Anthony nodded, watching the strong shoulders of the punk girl.

“Then Jacky started freaking out. ‘The only way to get things done, is to do it.’ He wasn’t talking to me. He was like ‘Come on Jacky.’ ‘Let’s go Captain Naptain.’ ‘Vishue is the Issue.’ Just total freak show, you know? Then he just turned to me and said, ‘We need some butter or lard. I’ll be back,’ and started swimming like crazy into the darkness.”

One of the floppy dress girls turned to us and said, “Peace!” Her eyes burst with a vacant druggy enthusiasm.

The boys nodded, coolly.

“You guys want to smoke up?” Laird asked them. Anthony felt himself gag, any more drugs his head would fall off.

“Come down here,” the punk one said.

“I can’t smoke anymore,” Anthony whispered to Laird.

“I can’t either,” he said. “But I’m going to.”

***

Anthony will eventually decide that acid is heartbreaking. He’ll come to feel it’s like sandpapering parts of your brain.

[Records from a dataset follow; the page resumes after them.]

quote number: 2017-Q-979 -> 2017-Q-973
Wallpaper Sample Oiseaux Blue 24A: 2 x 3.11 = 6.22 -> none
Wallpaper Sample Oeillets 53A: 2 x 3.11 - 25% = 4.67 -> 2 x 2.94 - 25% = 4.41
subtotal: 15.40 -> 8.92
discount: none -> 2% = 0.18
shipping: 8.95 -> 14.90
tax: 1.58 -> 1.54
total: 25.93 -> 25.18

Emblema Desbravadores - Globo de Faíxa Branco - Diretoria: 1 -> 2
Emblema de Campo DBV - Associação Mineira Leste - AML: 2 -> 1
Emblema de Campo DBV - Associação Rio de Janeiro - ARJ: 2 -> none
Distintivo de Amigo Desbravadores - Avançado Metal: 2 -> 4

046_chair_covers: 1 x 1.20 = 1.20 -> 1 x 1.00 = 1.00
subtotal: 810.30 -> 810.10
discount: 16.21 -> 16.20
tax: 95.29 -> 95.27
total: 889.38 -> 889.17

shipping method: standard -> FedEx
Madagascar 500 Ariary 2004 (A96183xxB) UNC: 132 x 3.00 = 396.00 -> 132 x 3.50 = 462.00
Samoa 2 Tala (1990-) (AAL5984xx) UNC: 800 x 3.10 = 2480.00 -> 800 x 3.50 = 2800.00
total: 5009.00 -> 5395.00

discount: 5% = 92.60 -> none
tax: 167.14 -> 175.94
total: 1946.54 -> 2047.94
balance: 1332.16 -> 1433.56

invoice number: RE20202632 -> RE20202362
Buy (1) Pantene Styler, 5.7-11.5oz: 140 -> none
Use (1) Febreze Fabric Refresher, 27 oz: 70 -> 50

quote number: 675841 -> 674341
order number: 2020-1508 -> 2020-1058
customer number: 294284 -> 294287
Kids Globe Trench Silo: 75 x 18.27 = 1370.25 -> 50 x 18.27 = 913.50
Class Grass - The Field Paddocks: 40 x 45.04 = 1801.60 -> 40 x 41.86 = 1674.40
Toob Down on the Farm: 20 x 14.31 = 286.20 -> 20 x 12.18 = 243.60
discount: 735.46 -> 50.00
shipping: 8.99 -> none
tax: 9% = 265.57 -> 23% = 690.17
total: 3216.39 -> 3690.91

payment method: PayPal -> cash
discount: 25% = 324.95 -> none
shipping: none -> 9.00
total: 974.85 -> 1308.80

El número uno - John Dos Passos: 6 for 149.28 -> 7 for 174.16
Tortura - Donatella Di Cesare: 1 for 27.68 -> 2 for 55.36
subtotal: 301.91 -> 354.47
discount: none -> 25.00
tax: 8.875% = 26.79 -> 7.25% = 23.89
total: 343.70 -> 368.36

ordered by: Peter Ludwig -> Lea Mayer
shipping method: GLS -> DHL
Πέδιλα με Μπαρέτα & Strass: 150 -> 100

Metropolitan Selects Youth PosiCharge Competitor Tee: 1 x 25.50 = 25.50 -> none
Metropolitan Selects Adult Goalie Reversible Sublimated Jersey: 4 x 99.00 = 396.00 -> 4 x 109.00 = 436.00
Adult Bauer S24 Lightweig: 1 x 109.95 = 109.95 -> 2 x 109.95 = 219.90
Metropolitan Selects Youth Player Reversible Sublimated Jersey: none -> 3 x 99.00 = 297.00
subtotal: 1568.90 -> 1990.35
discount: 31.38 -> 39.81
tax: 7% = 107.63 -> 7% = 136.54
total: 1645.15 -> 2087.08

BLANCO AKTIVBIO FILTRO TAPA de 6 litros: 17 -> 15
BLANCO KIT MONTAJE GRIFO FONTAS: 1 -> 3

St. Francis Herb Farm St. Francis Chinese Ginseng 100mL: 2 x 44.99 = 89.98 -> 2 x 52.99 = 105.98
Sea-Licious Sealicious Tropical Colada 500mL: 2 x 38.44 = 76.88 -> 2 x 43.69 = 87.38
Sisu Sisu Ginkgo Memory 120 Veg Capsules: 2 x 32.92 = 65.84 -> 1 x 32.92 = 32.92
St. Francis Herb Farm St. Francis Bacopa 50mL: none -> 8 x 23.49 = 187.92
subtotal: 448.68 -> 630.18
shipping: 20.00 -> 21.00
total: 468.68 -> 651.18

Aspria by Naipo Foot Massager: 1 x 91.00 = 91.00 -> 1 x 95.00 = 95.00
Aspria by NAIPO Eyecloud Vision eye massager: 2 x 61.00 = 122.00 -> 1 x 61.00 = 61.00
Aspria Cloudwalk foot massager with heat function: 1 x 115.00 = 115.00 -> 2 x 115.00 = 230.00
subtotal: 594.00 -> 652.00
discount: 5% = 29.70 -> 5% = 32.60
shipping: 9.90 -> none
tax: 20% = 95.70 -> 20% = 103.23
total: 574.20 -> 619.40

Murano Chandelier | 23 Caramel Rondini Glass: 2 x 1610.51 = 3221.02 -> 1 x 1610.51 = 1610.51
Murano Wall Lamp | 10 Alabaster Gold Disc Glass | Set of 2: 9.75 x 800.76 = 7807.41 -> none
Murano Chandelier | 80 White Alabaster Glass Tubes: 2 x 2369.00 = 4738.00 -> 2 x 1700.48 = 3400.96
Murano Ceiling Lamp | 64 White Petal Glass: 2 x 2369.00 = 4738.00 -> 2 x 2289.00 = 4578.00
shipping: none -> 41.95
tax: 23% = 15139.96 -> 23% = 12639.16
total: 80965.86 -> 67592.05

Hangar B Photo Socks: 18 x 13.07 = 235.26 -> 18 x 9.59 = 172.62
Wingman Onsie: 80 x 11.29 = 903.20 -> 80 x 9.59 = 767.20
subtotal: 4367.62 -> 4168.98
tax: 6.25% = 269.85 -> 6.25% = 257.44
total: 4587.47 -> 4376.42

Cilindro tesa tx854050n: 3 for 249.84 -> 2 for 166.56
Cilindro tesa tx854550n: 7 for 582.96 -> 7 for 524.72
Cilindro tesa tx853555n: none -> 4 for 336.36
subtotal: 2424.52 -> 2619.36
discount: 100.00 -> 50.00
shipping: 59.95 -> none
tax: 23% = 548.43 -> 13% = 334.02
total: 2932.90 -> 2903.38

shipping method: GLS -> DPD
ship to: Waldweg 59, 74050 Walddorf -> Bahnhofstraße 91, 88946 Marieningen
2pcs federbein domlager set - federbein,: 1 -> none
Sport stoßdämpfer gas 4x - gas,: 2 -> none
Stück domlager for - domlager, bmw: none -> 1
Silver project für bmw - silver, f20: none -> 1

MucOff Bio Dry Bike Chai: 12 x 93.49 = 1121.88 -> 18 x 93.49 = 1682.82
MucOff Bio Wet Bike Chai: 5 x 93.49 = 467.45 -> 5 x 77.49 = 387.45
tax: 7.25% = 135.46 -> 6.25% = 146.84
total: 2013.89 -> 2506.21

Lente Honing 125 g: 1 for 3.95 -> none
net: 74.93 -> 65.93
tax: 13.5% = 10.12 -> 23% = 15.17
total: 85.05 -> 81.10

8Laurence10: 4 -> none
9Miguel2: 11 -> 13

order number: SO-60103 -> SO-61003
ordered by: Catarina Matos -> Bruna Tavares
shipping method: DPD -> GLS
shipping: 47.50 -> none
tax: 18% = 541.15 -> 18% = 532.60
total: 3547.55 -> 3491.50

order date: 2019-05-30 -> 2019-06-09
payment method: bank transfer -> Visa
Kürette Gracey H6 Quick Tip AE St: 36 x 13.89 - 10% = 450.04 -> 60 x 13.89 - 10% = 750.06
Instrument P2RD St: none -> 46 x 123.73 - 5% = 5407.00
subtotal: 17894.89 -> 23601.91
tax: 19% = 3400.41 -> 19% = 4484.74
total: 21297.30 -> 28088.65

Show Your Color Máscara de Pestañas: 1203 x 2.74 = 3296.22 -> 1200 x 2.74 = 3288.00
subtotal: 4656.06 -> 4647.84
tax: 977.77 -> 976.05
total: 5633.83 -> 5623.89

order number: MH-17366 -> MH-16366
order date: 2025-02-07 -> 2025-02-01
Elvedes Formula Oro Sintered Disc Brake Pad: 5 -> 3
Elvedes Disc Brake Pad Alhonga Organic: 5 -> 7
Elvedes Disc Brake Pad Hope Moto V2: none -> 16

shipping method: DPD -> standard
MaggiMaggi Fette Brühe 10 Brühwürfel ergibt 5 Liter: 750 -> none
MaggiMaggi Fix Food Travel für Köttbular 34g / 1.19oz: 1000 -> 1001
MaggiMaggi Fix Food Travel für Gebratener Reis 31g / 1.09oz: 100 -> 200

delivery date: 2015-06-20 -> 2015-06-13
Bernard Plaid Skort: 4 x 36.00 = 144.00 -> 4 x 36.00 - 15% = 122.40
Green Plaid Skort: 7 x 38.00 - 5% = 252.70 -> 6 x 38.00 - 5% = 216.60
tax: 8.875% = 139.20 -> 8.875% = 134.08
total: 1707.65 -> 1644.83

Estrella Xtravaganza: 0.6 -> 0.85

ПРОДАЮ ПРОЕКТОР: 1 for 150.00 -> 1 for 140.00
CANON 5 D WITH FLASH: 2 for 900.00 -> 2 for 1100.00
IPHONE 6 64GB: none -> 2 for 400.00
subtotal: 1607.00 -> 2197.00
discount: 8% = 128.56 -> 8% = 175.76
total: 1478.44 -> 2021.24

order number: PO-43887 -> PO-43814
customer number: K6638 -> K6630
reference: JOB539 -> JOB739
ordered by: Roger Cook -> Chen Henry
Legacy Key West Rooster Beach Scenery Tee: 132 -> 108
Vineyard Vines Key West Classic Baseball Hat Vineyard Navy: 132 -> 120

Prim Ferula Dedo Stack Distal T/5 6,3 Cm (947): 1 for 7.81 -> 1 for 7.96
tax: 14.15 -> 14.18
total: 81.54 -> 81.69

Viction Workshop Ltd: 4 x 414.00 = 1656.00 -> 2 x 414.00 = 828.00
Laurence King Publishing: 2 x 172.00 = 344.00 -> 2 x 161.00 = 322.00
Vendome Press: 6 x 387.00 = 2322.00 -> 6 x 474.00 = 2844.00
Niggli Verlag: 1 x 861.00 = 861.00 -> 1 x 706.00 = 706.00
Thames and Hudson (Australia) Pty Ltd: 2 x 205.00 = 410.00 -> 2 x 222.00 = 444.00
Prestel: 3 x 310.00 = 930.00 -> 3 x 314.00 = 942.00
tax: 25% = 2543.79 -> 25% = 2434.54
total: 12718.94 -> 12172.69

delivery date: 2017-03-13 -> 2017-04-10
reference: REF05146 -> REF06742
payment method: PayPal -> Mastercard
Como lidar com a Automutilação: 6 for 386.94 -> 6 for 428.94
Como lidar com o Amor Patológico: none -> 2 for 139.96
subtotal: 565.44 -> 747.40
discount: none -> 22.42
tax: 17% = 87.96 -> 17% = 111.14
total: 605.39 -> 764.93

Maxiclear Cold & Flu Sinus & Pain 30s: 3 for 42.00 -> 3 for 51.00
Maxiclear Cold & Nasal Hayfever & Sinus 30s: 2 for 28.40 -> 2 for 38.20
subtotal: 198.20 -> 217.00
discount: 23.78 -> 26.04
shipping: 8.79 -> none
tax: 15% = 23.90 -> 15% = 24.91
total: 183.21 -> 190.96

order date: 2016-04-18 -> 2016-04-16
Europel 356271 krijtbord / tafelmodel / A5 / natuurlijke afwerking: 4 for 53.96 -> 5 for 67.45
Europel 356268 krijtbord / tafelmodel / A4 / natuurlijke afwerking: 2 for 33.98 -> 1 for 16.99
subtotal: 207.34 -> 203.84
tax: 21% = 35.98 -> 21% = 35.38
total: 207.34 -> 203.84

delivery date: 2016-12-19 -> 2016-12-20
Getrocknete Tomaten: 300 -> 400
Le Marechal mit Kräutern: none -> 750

In his twenties, Anthony will think of things that he knows he knows, but they won’t come to him. Before the hundred-odd hits of acid, he had always tested well, then bombed the GREs. He will begin to interview poorly. Anytime he tries to sound smart, he’ll sound bitter. Irreparable damage will be done and that’ll eat at him. And then his little boy, and what he might have done to him? Drugs piled up at the base of Anthony’s spine, fiddling with his DNA, the boy’s.

And he had had warnings.

Laird came home after the cult. Just for a few months. The summer after Anthony’s freshman year in college. Laird had had a daughter, Wells. She had a beautiful loose afro of corn-colored hair. And she was already three or four, so it must have been soon after this concert. Anthony went over to his house to say hi. He hadn’t seen Laird since the show. It wasn’t too weird at first. Anthony had put on twenty pounds at college, but Laird was tight, his biceps defined as if he worked out. He hugged Anthony and said he thought of him often. He made them some hippy tea. He told Anthony he was going to work for National Geographic. Anthony said that sounded cool. Then he said he was going to work for Ralph Nader. Anthony said that sounded cool too. Then he said he was going move to Alaska and raise Wells within sight of the migrating whales, the last dinosaurs. He stopped looking Anthony in the eye. Anthony said he’d heard you could get killer jobs there—Valdez had happened that spring. Laird’s eyes began to water.

“Tony, man, Anthony. Someone’s got to do something. Real eyes realize real lies, man. When you have a kid, man, you just think about the future, not just mine and yours, but the future, the world’s, the rivers and woods my little girls going to grow up in. You know?”

When he left—under ambiguous circumstances—Laird left Wells with Ms. Toubon to raise, which she did for a few years, until a mother showed up and took her to Manhattan.

***

They walked down and sat with the girls.

“Lemmings,” the punk girl said pointing at the crowd.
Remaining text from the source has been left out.